硬件工程 verilog Cross Domain Signal Integrity in Asynchronous Designs

main sources:

all videos can be found in this playlist

https://www.youtube.com/watch?v=0LVHPRmi88c&list=PLdcY8Cf-O1Zon-8c9NDhgY2F8r_O7oeC4

the main article referenced is:

Synchronizer Techniques for Multi-Clock Domain SoCs & FPGAs - EDN

Single Bit Signals

2-FF

Conventional two flip-flop synchronizer

from Synchronizer Techniques for Multi-Clock Domain SoCs & FPGAs - EDN

In general, a conventional two flip-flop synchronizer is used for synchronizing a single bit level signal. As shown in Figure 1 and Figure 2 , flip flop A and B1 are operating in asynchronous clock domain. There is probability that while sampling the input B1-d by flip flop B1 in CLK_B clock domain, output B1-q may go into metastable state. But during the one clock cycle period of CLK_B clock, output B1-q may settle to some stable value. Output of flop B2 can go to metastable if B1 does not settle to stable value during one clock cycle, but probability for B2 to be metastable for a complete destination clock cycle is very close to zero.

extra:

1. DFF, D-latch and SR-latch from Computer Organization and Deisgn 5th Ed.

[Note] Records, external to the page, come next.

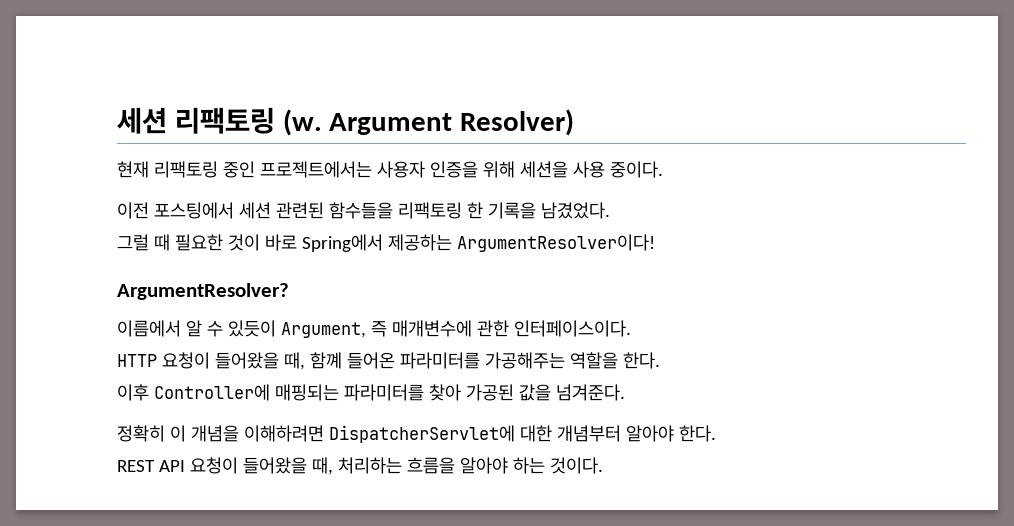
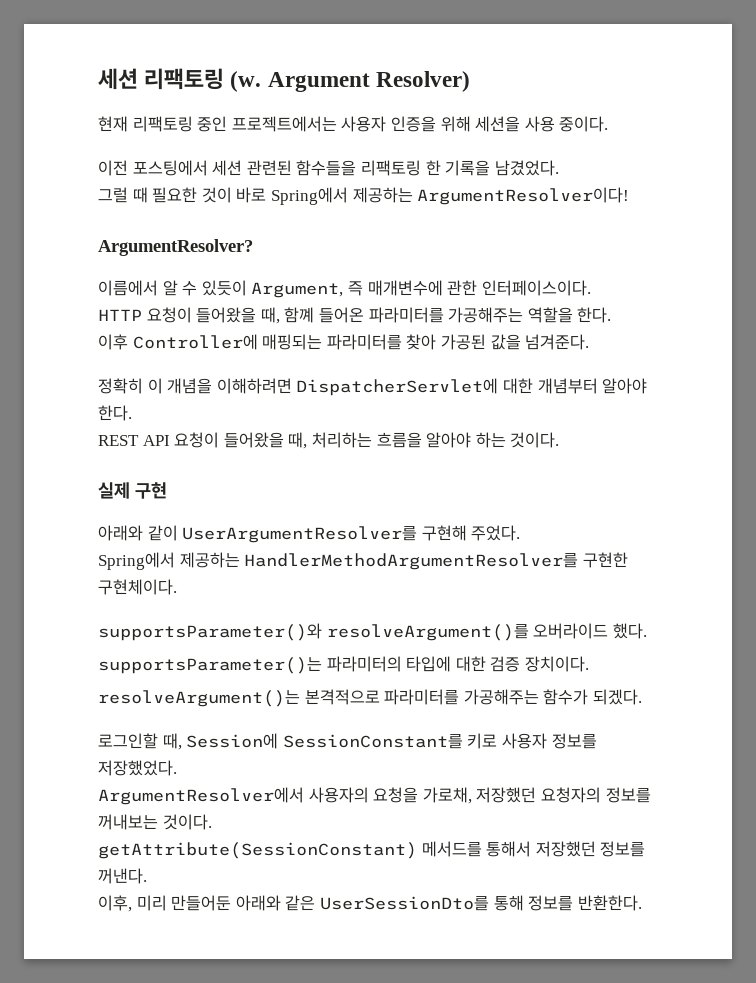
+ 실제 구현
+ 아래와 같이 UserArgumentResolver를 구현해 주었다.
+ Spring에서 제공하는 HandlerMethodArgumentResolver를 구현한 구현체이다.
+ supportsParameter()와 resolveArgument()를 오버라이드 했다.
+ supportsParameter()는 파라미터의 타입에 대한 검증 장치이다.
+ resolveArgument()는 본격적으로 파라미터를 가공해주는 함수가 되겠다.
+ 로그인할 때, Session에 SessionConstant를 키로 사용자 정보를 저장했었다.
+ ArgumentResolver에서 사용자의 요청을 가로채, 저장했던 요청자의 정보를 꺼내보는 것이다.
+ getAttribute(SessionConstant) 메서드를 통해서 저장했던 정보를 꺼낸다.
+ 이후, 미리 만들어둔 아래와 같은 UserSessionDto를 통해 정보를 반환한다.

flip-flop A memory element for which the output is equal to the value of the stored state inside the element and for which the internal state is changed only on a clock edge.

latch ==> "latch onto" A memory element in which the output is equal to the value of the stored state inside the element and the state is changed whenever the appropriate inputs change and the clock is asserted.

2. why do we need Setup/Hold time constraints for FF/Reg:

https://www.youtube.com/watch?v=3_GDoBc7JdU

in short due to gate delays,

Setup must be observed to ensure input is correctly read by the master FF;

Hold must be observed to ensure the clk negation delay does not coincide with a data change.

Toggle synchronizer

Synchronizer Techniques for Multi-Clock Domain SoCs & FPGAs - EDN

Toggle synchronizer is used to synchronize a pulse generating in source clock domain to destination clock domain. A pulse cannot be synchronized directly using 2 FF synchronizer. While synchronizing from fast clock domain to slow clock domain (while slow to fast is considered safe) using 2 FF synchronizer, the pulse can be skipped which can cause the loss of pulse detection & hence subsequent circuit which depends upon it, may not function properly. Diagram in Figure 3 and Figure 4 shows toggle synchronizer implementation and Timing diagram.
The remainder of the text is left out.